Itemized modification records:
........

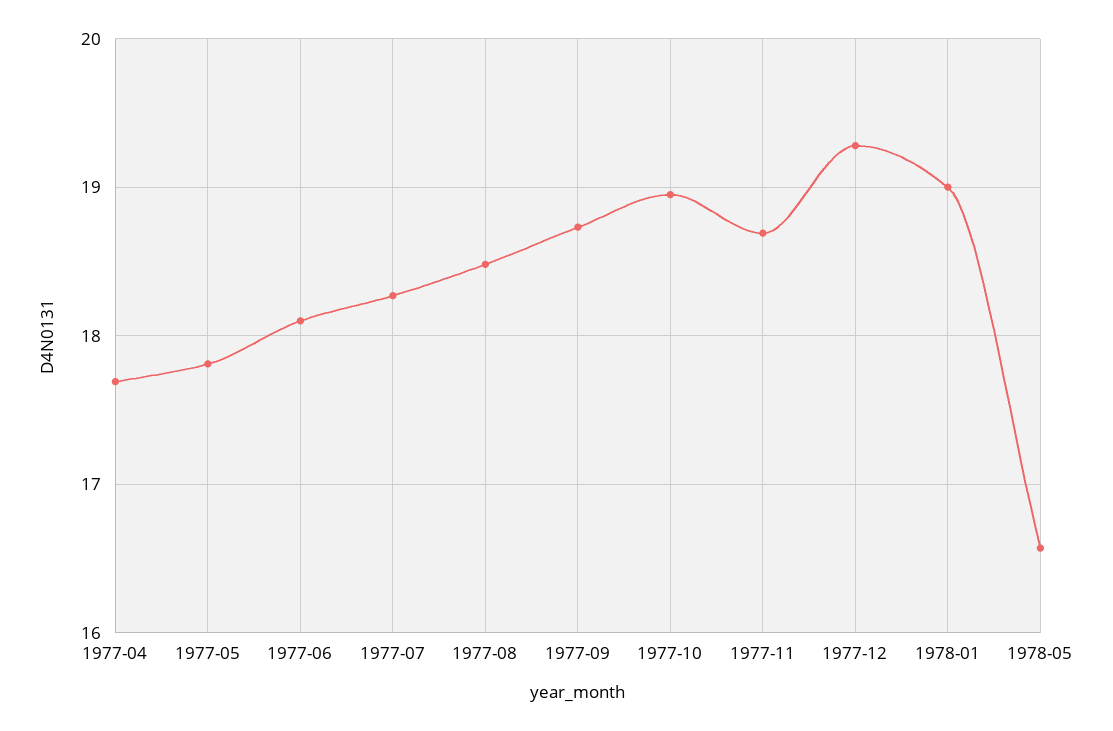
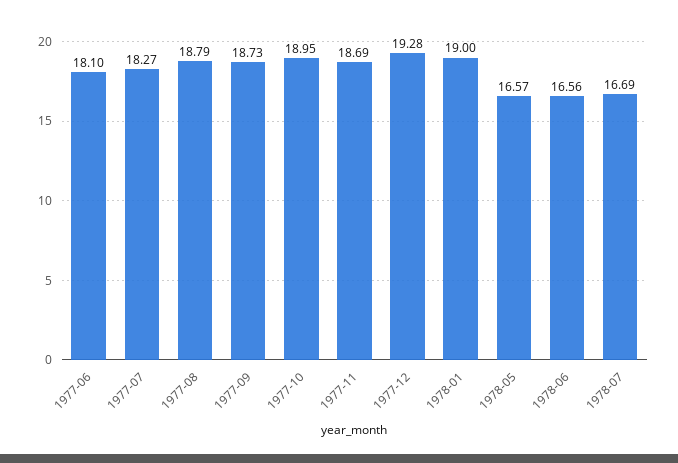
1977-04: 17.7 -> none
1977-05: 17.8 -> none
1977-08: 18.5 -> 18.79
1978-06: none -> 16.56
1978-07: none -> 16.69

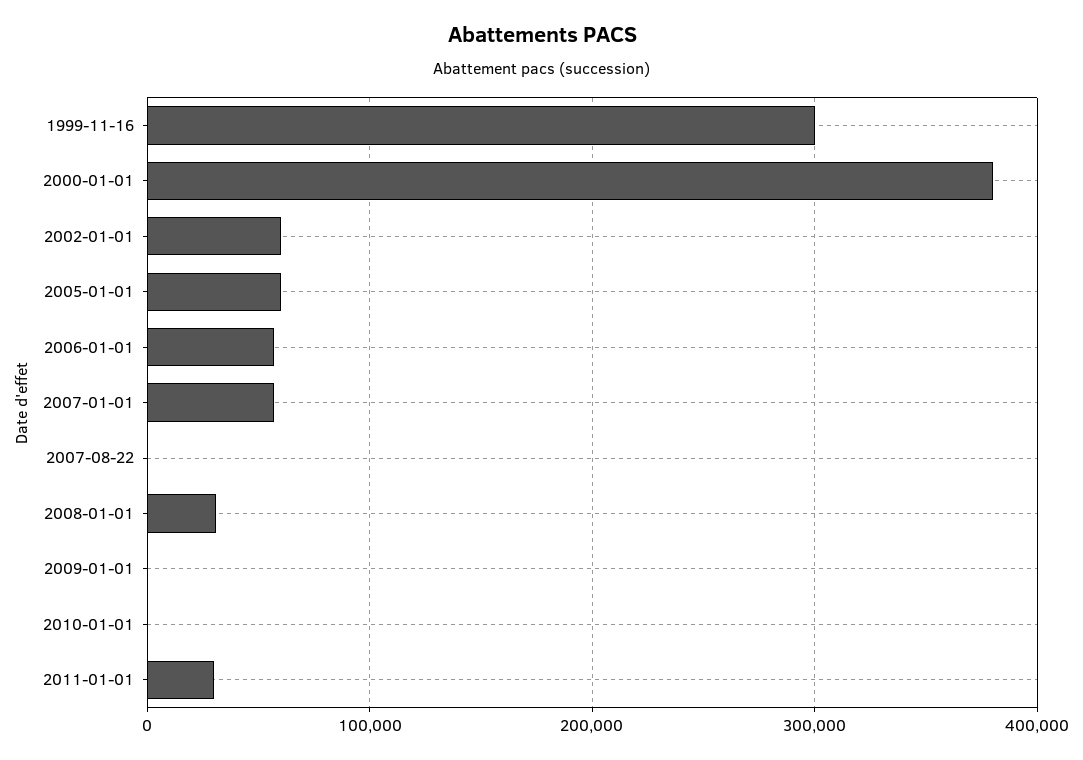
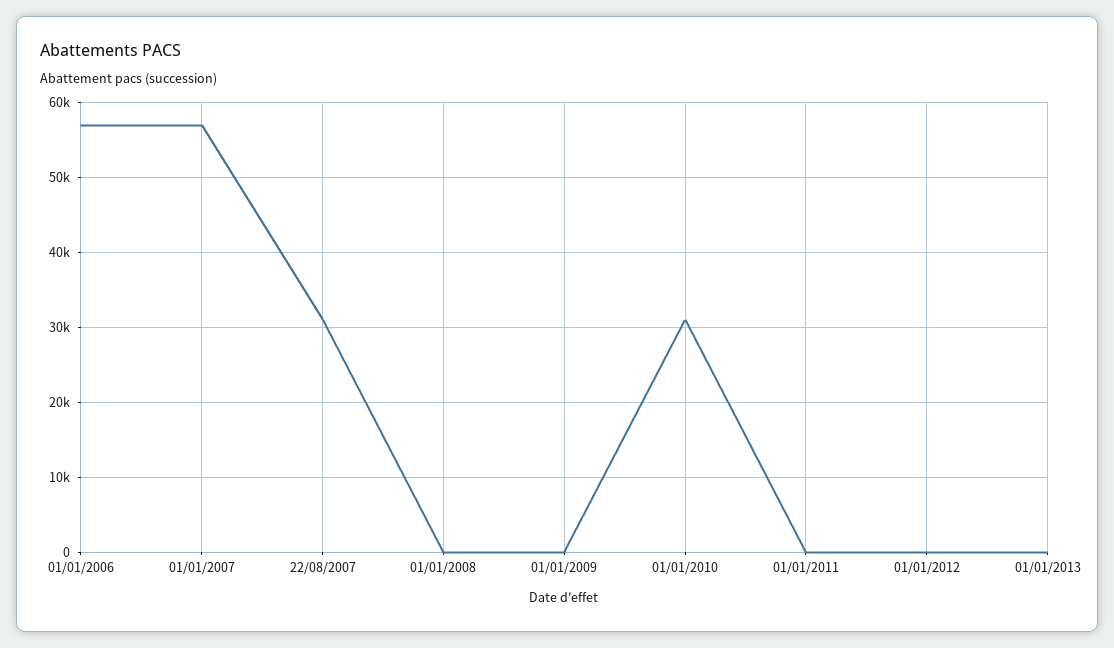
1999-11-16: 300000 -> none
2000-01-01: 380000 -> none
2002-01-01: 60000 -> none
2005-01-01: 60000 -> none
2007-08-22: 0 -> 31000
2008-01-01: 30000 -> 0
2010-01-01: 0 -> 31000
2011-01-01: 30000 -> 0
01/01/2012: none -> 0
01/01/2013: none -> 0

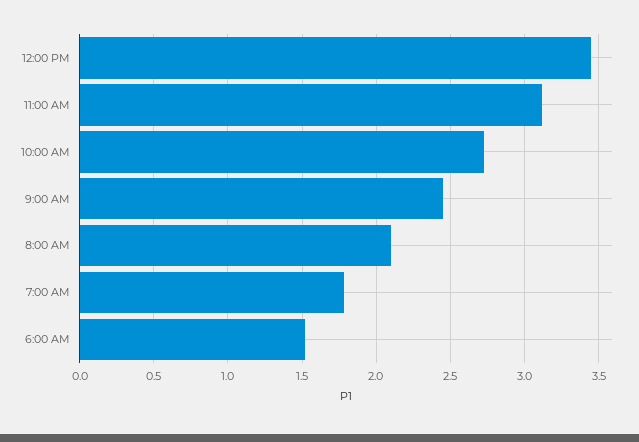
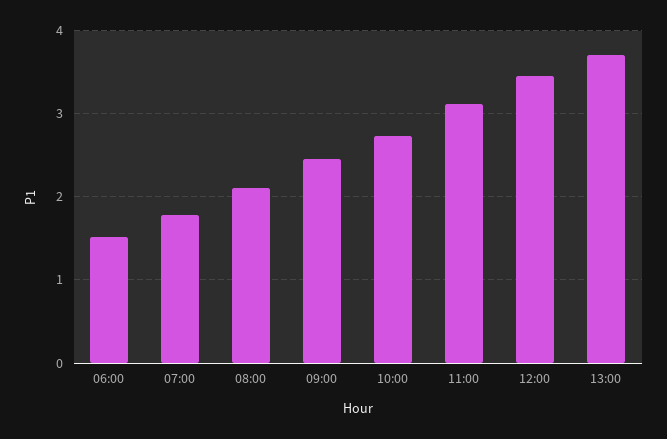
13:00: none -> 3.7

........

**TASK DIRECTIONS**
Without the pictures, return each entry exactly as given.

**RESPONSE FOR THIS EXERCISE**
1977-04: 17.7 -> none
1977-05: 17.8 -> none
1977-08: 18.5 -> 18.79
1978-06: none -> 16.56
1978-07: none -> 16.69

1999-11-16: 300000 -> none
2000-01-01: 380000 -> none
2002-01-01: 60000 -> none
2005-01-01: 60000 -> none
2007-08-22: 0 -> 31000
2008-01-01: 30000 -> 0
2010-01-01: 0 -> 31000
2011-01-01: 30000 -> 0
01/01/2012: none -> 0
01/01/2013: none -> 0

13:00: none -> 3.7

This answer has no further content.